Problem description
How many lines in the data hold the string "BISOPROLOL"? State the number alone.

**********

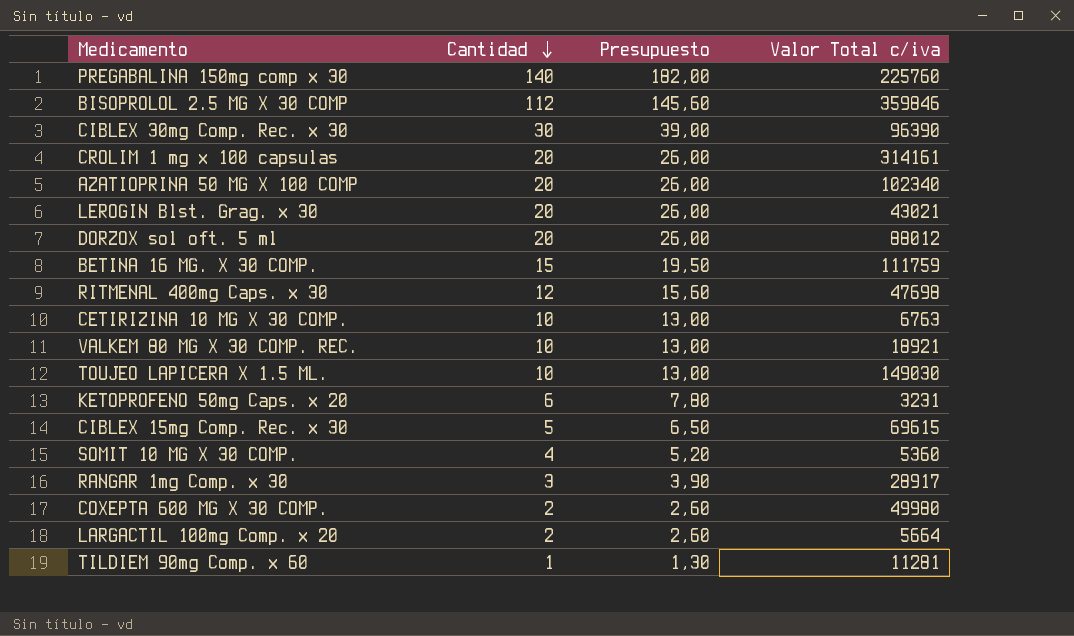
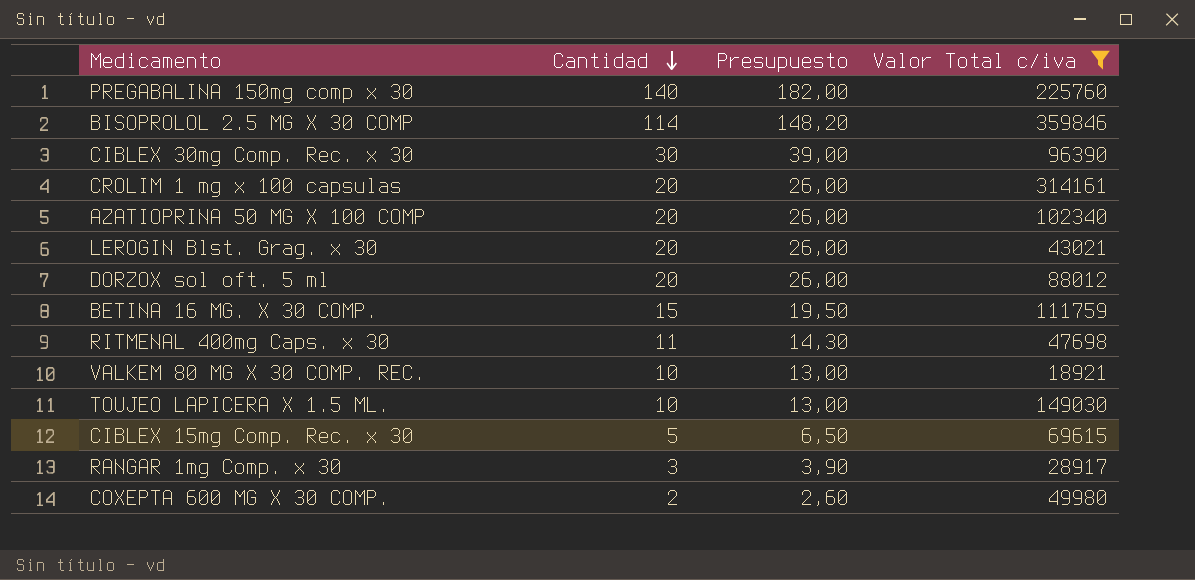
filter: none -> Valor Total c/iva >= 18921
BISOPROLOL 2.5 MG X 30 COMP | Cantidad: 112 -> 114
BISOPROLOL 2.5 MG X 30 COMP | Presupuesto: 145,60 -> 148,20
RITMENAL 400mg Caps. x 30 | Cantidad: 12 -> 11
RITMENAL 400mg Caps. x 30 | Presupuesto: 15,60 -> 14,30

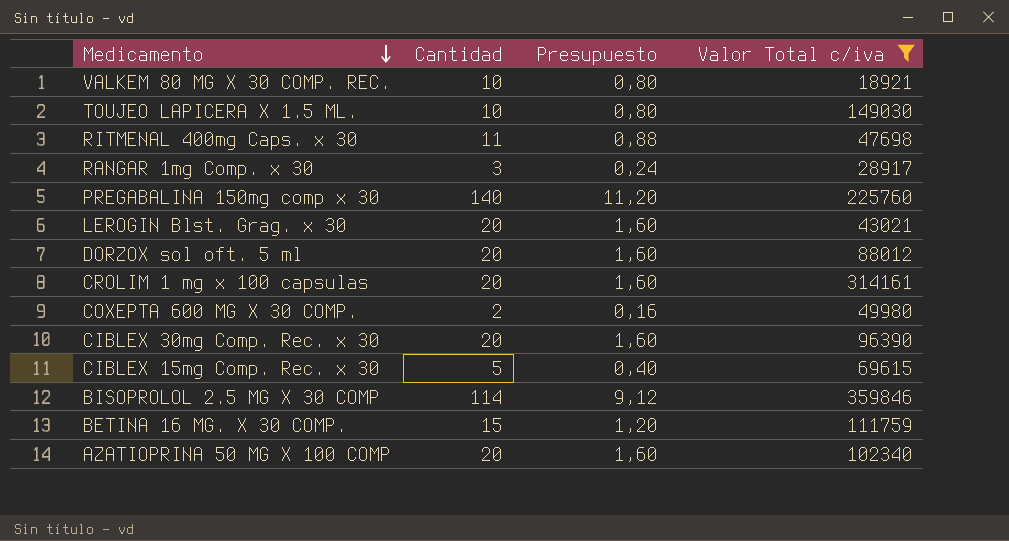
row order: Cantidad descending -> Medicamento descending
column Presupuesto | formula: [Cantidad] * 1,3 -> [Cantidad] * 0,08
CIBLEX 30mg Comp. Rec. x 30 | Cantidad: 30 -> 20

**********

Solution
2